2.4. Reduction Operations¶
Reduction is an operation to reduce certain dimension(s) of an input
tensor, usually to scalar(s), e.g. np.sum
in NumPy. Reduction is
often straightforward to implement with for-loops. But it’s a little bit
more complicated in TVM since we cannot use a Python for-loop directly.
In this section, we will describe how to implement reduction in TVM.
import d2ltvm
import numpy as np
import tvm
from tvm import te
2.4.1. Sum¶
Let’s start with summing the rows of a 2-D matrix to reduce it to be a
1-D vector. In NumPy, we can do it with the sum
method.
a = np.random.normal(size=(3,4)).astype('float32')
a.sum(axis=1)
array([ 1.8948135, -2.4319794, 1.9638997], dtype=float32)
As we did before, let’s implement this operation from scratch to help understand the TVM expression.
def sum_rows(a, b):
"""a is an n-by-m 2-D matrix, b is an n-length 1-D vector
"""
n = len(b)
for i in range(n):
b[i] = np.sum(a[i,:])
b = np.empty((3,), dtype='float32')
sum_rows(a, b)
b
array([ 1.8948135, -2.4319794, 1.9638997], dtype=float32)
It’s fairly straightforward, we first iterate on the first dimension,
axis=0
, and then sum all elements on the second dimension to write
the results. In NumPy, we can use :
to slice all elements along that
dimension.
Now let’s implement the same thing in TVM. Comparing to the vector
addition in Section 1.2, we used two new operators here.
One is tvm.reduce_axis
, which create an axis for reduction with
range from 0 to m
. It’s functionally similar to the :
used in
sum_rows
, but we need to explicitly specify the range in TVM. The
other one is tvm.sum
, which sums all elements along the reducing
axis k
and returns a scalar.
n, m = te.var('n'), te.var('m')
A = te.placeholder((n, m), name='a')
j = te.reduce_axis((0, m), name='j')
B = te.compute((n,), lambda i: te.sum(A[i, j], axis=j), name='b')

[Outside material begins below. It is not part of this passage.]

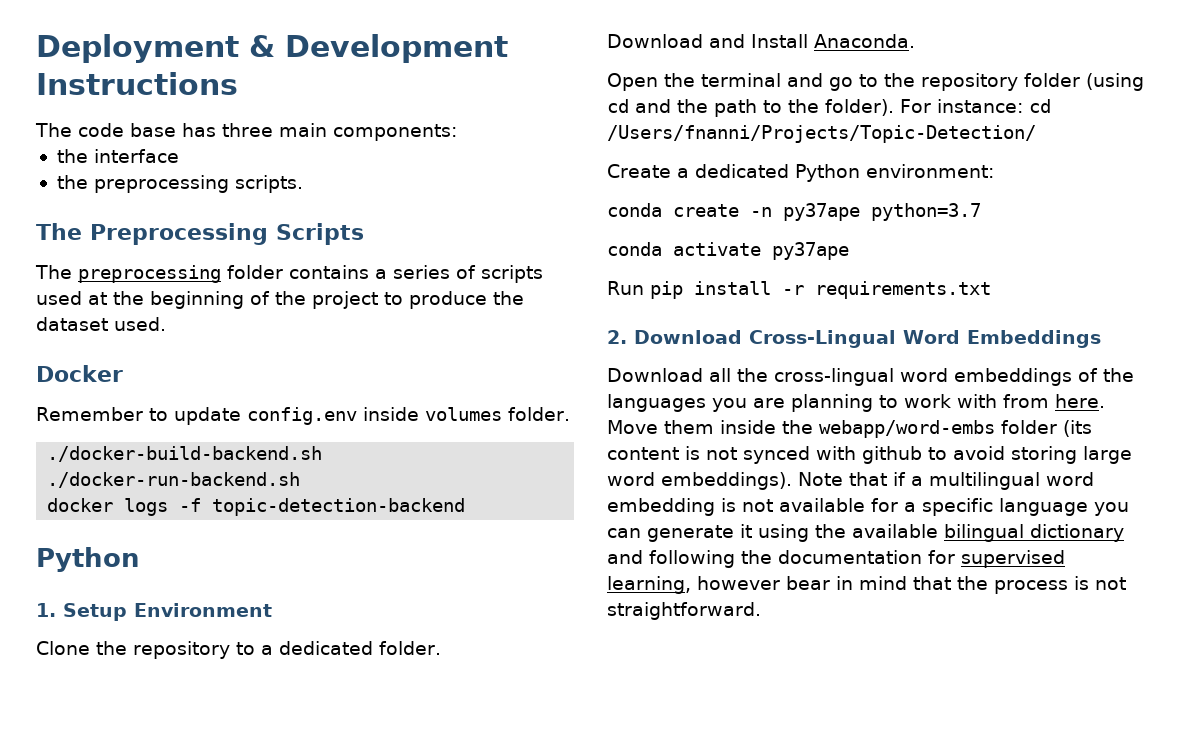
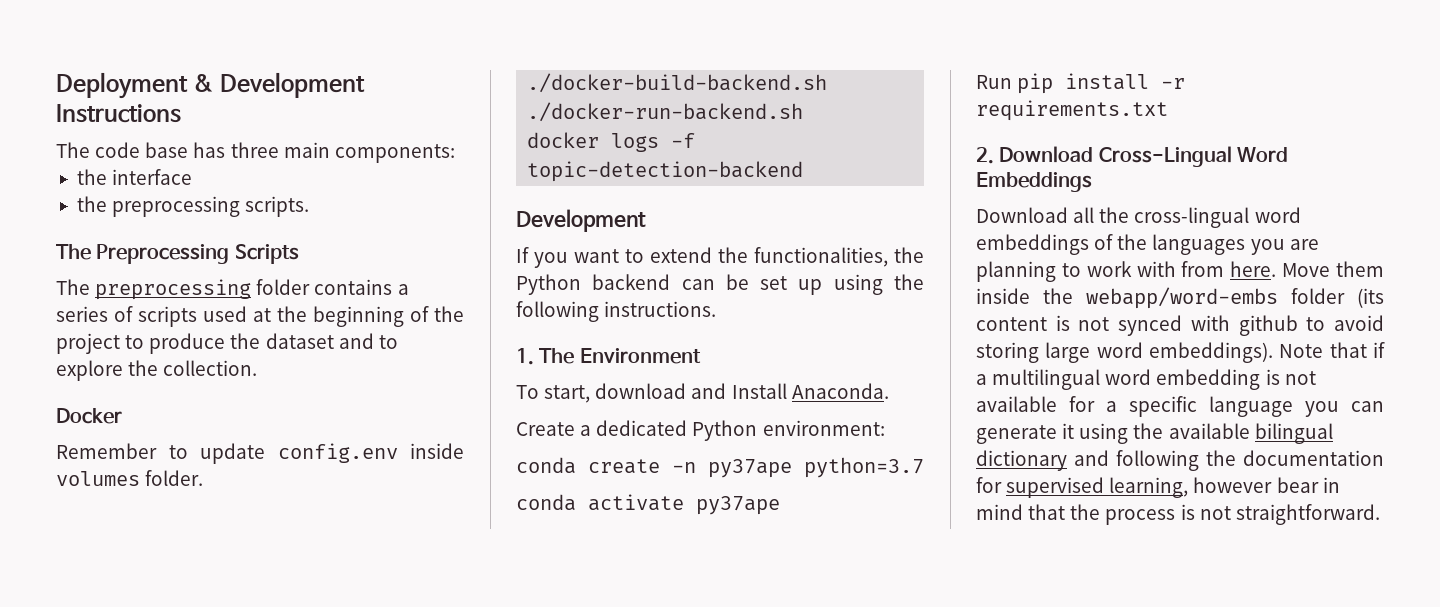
[114,317,166,331] used. -> [338,333,398,349] [56,360,258,381] and to explore the collection.
[36,547,140,572] Python -> [516,209,646,232] [516,247,924,268] [516,274,924,295] [516,301,717,322] Development // If you want to extend the functionalities, the Python backend can be set up using the following instructions.
[63,603,127,621] Setup -> [539,348,575,364] The
[36,641,441,659] [607,34,915,48] [607,73,1144,91] [607,99,1051,117] [607,125,1036,143] Clone the repository to a dedicated folder. // Download and Install Anaconda. // Open the terminal and go to the repository folder (using cd and the path to the folder). For instance: cd /Users/fnanni/Projects/Topic-Detection/ -> [516,383,889,403] To start, download and Install Anaconda.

s = te.create_schedule(B.op)
tvm.lower(s, [A, B], simple_mode=True)
produce b {
for (i, 0, n) {
b[(i*stride)] = 0f
for (j, 0, m) {
b[(i*stride)] = (b[(i*stride)] + a[((i*stride) + (j*stride))])
}
}
}
We can see that the generated pseudo codes expand tvm.sum
into
another for loop along axis k
. As mentioned before, the pseudo codes
are C-like, so the index of a[i,j]
is expanded to (i*m)+j
by
treating a
as a 1-D array. Also note that b
is initialized to be
all-zero before summation.
Now test the results are as expected.
mod = tvm.build(s, [A, B])
c = tvm.nd.array(np.empty((3,), dtype='float32'))
mod(tvm.nd.array(a), c)
np.testing.assert_equal(b, c.asnumpy())
We know that a.sum()
will sum all elements in a
and returns a
scalar. Let’s also implement this in TVM. To do it, we need another
reduction axis along the first dimension, whose size is n
. The
result is a scalar, namely a 0-rank tensor, can be created with an empty
tuple ()
.
i = te.reduce_axis((0, n), name='i')
B = te.compute((), lambda: te.sum(A[i, j], axis=(i, j)), name='b')
s = te.create_schedule(B.op)
tvm.lower(s, [A, B], simple_mode=True)
produce b {
b[0] = 0f
for (i, 0, n) {
for (j, 0, m) {
b[0] = (b[0] + a[((i*stride) + (j*stride))])
}
}
}
Let’s also verify the results.
mod = tvm.build(s, [A, B])
c = tvm.nd.array(np.empty((), dtype='float32'))
mod(tvm.nd.array(a), c)
np.testing.assert_allclose(a.sum(), c.asnumpy(), atol=1e-5)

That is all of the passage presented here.